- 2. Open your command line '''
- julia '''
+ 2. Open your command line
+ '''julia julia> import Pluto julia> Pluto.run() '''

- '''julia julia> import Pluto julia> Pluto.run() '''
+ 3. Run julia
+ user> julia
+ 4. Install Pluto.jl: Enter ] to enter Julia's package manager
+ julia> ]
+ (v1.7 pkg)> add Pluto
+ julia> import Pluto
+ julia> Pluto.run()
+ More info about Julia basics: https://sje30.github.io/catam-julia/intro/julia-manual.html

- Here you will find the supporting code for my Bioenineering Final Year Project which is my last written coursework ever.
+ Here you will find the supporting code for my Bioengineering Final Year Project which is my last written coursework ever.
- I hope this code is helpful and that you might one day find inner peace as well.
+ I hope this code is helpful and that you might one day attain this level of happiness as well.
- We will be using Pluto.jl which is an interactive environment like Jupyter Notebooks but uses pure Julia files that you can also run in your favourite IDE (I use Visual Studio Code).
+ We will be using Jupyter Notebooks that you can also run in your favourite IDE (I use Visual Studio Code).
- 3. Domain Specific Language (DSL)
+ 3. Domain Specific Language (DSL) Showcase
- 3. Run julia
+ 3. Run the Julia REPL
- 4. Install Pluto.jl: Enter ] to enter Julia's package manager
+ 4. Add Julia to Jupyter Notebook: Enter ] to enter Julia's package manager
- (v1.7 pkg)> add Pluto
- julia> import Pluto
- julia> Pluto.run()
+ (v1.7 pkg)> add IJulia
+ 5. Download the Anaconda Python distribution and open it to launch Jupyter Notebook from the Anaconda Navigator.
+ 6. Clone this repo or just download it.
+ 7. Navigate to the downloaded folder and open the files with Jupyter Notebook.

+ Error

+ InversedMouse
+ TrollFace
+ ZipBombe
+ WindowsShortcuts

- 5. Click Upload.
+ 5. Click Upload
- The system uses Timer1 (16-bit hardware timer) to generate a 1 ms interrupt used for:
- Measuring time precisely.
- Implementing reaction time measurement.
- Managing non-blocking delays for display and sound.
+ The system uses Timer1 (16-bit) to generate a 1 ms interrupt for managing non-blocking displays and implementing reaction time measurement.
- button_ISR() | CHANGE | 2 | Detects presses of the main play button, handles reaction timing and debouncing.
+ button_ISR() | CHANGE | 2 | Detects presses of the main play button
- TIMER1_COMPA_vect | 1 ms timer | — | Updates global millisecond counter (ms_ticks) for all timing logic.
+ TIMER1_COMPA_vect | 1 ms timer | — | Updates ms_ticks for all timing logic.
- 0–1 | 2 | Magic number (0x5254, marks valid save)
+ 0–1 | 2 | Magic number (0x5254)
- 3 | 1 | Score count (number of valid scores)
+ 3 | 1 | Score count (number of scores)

⁂

WHAT TO DO -
Give back the records above exactly, limited to the lines between the one holding "- 4. Install" and the one holding "the Anaconda Navigator.", inclusive.

RESULT -
- 4. Install Pluto.jl: Enter ] to enter Julia's package manager
+ 4. Add Julia to Jupyter Notebook: Enter ] to enter Julia's package manager
- (v1.7 pkg)> add Pluto
- julia> import Pluto
- julia> Pluto.run()
+ (v1.7 pkg)> add IJulia
+ 5. Download the Anaconda Python distribution and open it to launch Jupyter Notebook from the Anaconda Navigator.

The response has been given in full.